|Crosses||Firth of Forth|
|Locale||Edinburgh, Inchgarvie and Fife, Scotland, United Kingdom|
|Maintained by||Balfour Beatty under contract to Network Rail|
|Designer||Sir John Fowler and
Sir Benjamin Baker
|Total length||8,296 ft (2,528.7 m)|
|Longest span||2 of 1,710 feet (520 m)|
|Clearance below||151 feet (46 m)|
|Opened||4 March 1890|
|Daily traffic||190–200 trains per day|
The Forth Bridge is a cantilever railway bridge over the Firth of Forth in the east of Scotland, 9 miles (14 kilometres) west of central Edinburgh. It was opened on 4 March 1890 and spans a total length of 8,296 feet (2,528.7 m). It is sometimes referred to as the Forth Rail Bridge to distinguish it from the Forth Road Bridge, though this has never been an official title.
The bridge connects Edinburgh with Fife, leaving the Lothians at Dalmeny and arriving in Fife at North Queensferry, connecting the north-east and south-east of the country. The bridge was begun in 1883 and took 7 years to complete with the loss of 98 men.
Until 1917, when the Quebec Bridge was completed, the Forth Bridge had the longest single cantilever bridge span in the world, and it still has the world's second-longest single span. The bridge and its associated railway infrastructure is owned by Network Rail Infrastructure Limited.
Prior to the construction of the bridge, ferry boats were used to cross the Firth. In 1805, a pair of tunnels, one for each direction, was proposed, and in 1818 James Anderson produced a design for a three-span suspension bridge close to the site of the present one. Requiring just 2,500 tonnes (2,500 long tons; 2,800 short tons) of iron, this design was extremely insubstantial and was unlikely to have survived a strong wind.
Tay Bridge Disaster
Construction of a suspension bridge designed by Sir Thomas Bouch was already a year under way when the Tay Bridge collapsed in 1879. The public inquiry, chaired by Henry Cadogan Rothery, found the Tay Bridge to be "badly designed, badly constructed and badly maintained," with Bouch being "mainly to blame" for the defects in construction and maintenance and "entirely responsible" for the design.
Bouch was disgraced and resigned as chief engineer on the Forth Bridge project, which was taken over by Sir John Fowler and Sir Benjamin Baker. Concerns about the stiffness of the proposed suspension bridge meant that a rigid cantilever design was pursued instead. The structure was built by Glasgow-based company Sir William Arrol & Co. between 1883 and 1890. Allan Stewart was resident engineer.

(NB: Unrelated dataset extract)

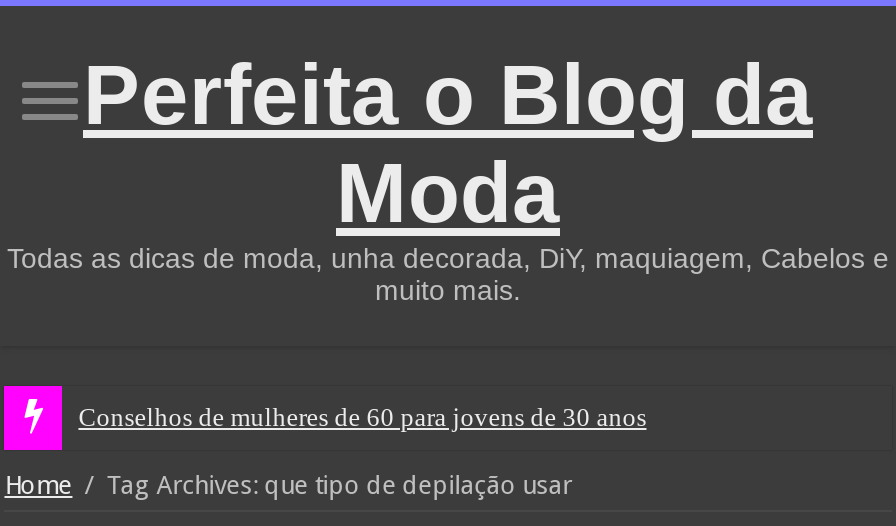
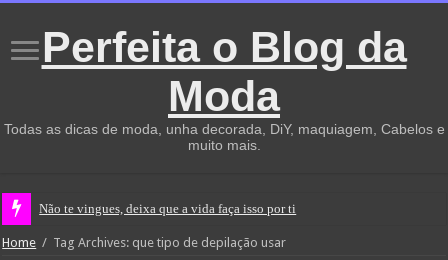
[78,402,646,432] Conselhos de mulheres de 60 para jovens de 30 anos -> [39,201,296,216] Não te vingues, deixa que a vida faça isso por ti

The bridge is, even today, regarded as an engineering marvel. It is 1.6 miles (2.5 km) in length, and the double track is elevated 151 ft (46 m) above the water level at high tide. It consists of two main spans of 1,710 ft (521.3 m), two side spans of 680 ft (207.3 m), and 15 approach spans of 168 ft (51.2 m). Each main span consists of two 680 ft (207.3 m) cantilever arms supporting a central 350 feet (106.7 m) span truss. The weight of the bridge superstructure was 50,513 long tons (51,324 t), including the 6.5 million rivets used. The bridge also used 640,000 cubic feet (18,122 m3) of granite.
The three great four-tower cantilever structures are 330 ft (100.6 m) tall, each tower resting on a separate granite pier. These were constructed using 70 ft (21 m) diameter caissons; those for the north cantilever and two on the small uninhabited island of Inchgarvie acted as coffer dams, while the remaining two on Inchgarvie and those for the south cantilever, where the river bed was 91 ft (28 m) below high-water level, used compressed air to keep water out of the working chamber at the base.
Large amounts of steel had become available after the invention of the Bessemer process in 1855. Until 1877 the British Board of Trade had limited the use of steel in structural engineering because the process produced steel of unpredictable strength. Only the Siemens-Martin open-hearth process developed by 1875 yielded steel of consistent quality. The steel needed for the bridge was provided by two steel works in Scotland and one in Wales.
At its peak, approximately 4,600 workers were employed in its construction. Initially it was recorded that 57 lives were lost; but extensive research by local historians increases that toll to 63. Eight men were saved from drowning by boats positioned in the river under the working areas. Hundreds of workers were injured by serious accidents, and one log book of accidents and sickness had 26,000 entries.
Work at the site began at the end of 1882, with the construction at South Queensferry of the extensive workshops where the steelwork was to be fabricated. These eventually occupied more than 50 acres. Work on the foundations of the bridge began in February 1883, and the first of the caissons was launched on 26 May 1884. The bridge was completed in December 1889, and load testing of the completed bridge was carried out on 21 January 1890. Two trains, each consisting of three heavy locomotives and 50 wagons loaded with coal, totalling 1,880 tons in weight, were driven slowly from South Queensferry to the middle of the north cantilever, stopping frequently to measure the deflection of the bridge. This represented more than twice the design load of the bridge: the deflection under load was as expected. A few days previously there had been a violent storm, producing the highest wind pressure recorded to date at Inchgarvie, and the deflection of the cantilevers had been less than 25 mm (1 in). The first complete crossing took place on 24 February, when a train consisting of two carriages carrying the chairmen of the various railway companies involved made several crossings. The bridge was opened on 4 March 1890 by the Prince of Wales, later King Edward VII, who drove home the last rivet, which was gold plated and suitably inscribed. The key for the official opening was made by Edinburgh silversmith John Finlayson Bain, commemorated in a plaque on the bridge.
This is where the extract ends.